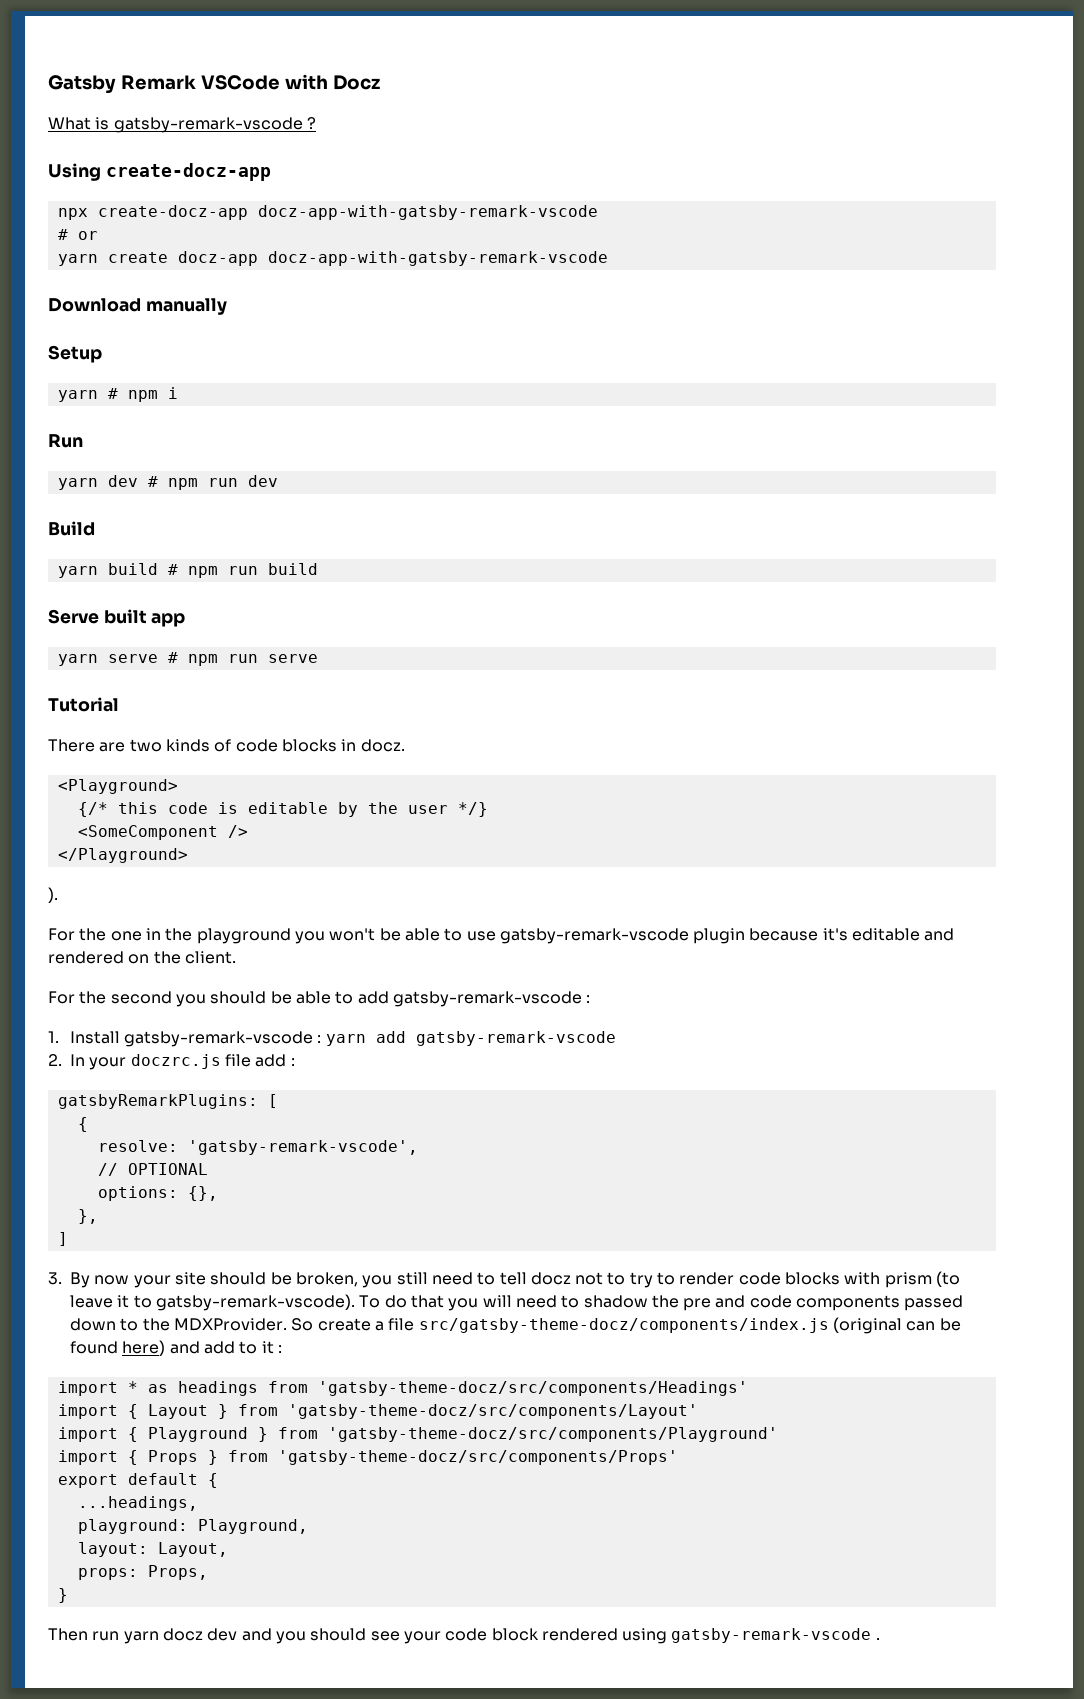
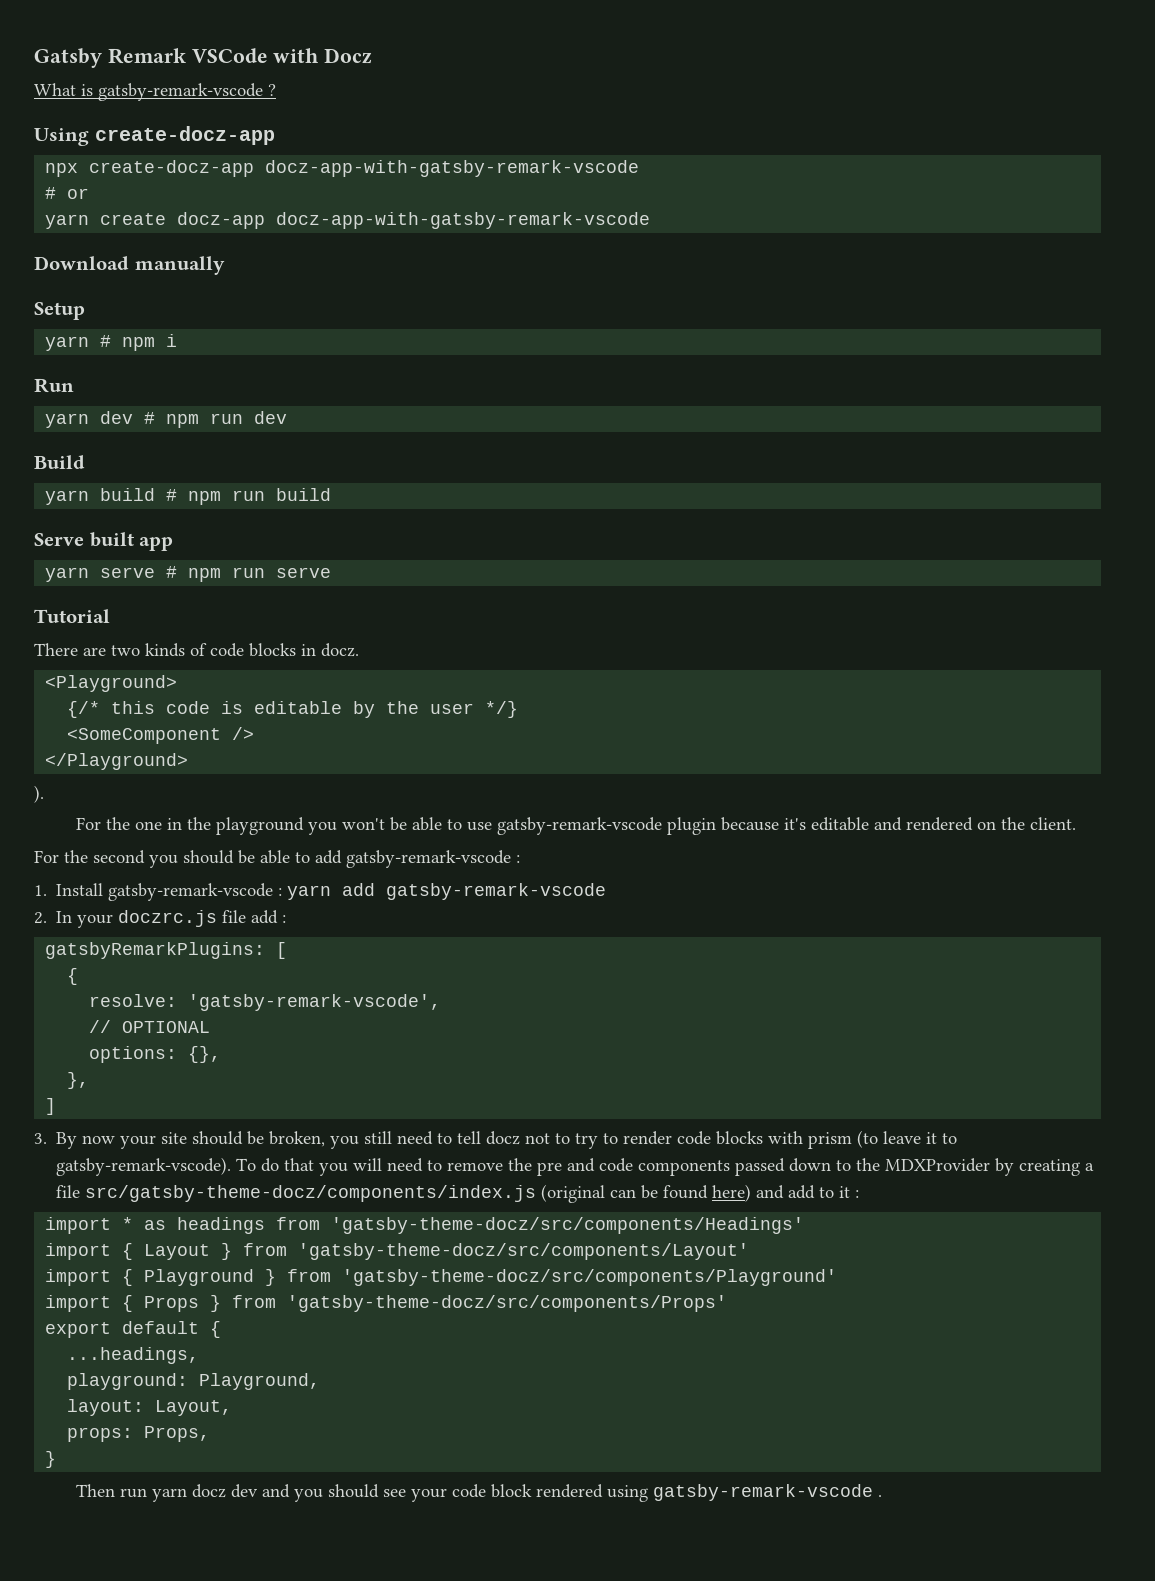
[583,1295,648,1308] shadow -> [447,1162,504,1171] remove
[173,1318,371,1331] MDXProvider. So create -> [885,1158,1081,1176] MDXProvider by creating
• • • • • • •
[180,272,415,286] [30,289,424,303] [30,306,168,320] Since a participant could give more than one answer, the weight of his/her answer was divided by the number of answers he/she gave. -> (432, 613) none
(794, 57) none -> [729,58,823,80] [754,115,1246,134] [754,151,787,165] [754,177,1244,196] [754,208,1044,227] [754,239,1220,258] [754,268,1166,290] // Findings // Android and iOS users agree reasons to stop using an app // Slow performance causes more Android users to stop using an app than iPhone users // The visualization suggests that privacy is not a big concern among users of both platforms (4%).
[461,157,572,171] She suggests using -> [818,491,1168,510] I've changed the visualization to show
• • • • • • •
▶ PROBLEM STATEMENT: Of the entries listed above, reproduce only the lines starting at the line containing "[583,1295,648,1308] shadow ->" and ending at the line containing "[173,1318,371,1331] MDXProvider. So". Include both, exactly as they stand.

▶ REPLY:
[583,1295,648,1308] shadow -> [447,1162,504,1171] remove
[173,1318,371,1331] MDXProvider. So create -> [885,1158,1081,1176] MDXProvider by creating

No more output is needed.